[Opening Source data section]
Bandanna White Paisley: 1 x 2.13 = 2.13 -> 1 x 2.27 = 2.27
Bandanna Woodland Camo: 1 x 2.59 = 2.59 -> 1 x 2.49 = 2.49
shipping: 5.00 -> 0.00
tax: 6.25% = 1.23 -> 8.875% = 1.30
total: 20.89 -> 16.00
[Closing Source data section]
[Opening Source data section]
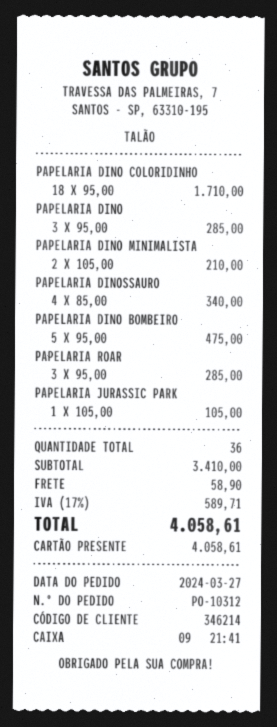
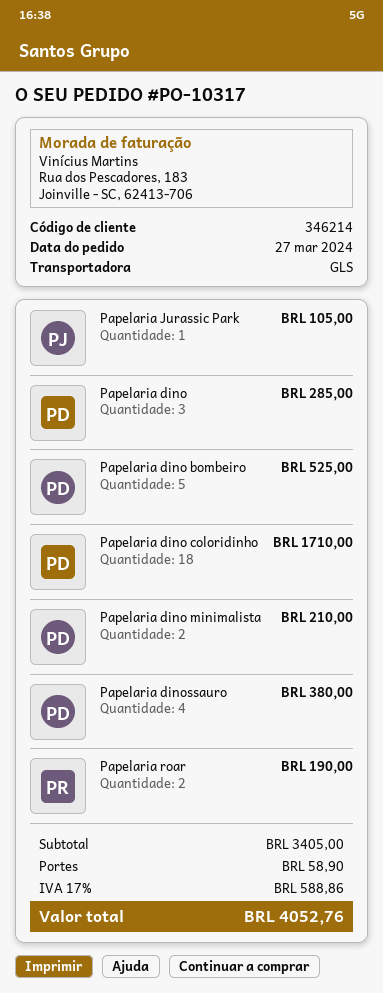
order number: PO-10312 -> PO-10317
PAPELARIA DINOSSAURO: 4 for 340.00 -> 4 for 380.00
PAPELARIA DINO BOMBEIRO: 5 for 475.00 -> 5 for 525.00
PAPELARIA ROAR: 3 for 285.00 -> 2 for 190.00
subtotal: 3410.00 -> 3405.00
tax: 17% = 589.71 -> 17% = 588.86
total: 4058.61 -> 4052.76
[Closing Source data section]
What to do: If a line in the data above holds the string "Bandanna", report that line.

Reply to the task:
Bandanna White Paisley: 1 x 2.13 = 2.13 -> 1 x 2.27 = 2.27
Bandanna Woodland Camo: 1 x 2.59 = 2.59 -> 1 x 2.49 = 2.49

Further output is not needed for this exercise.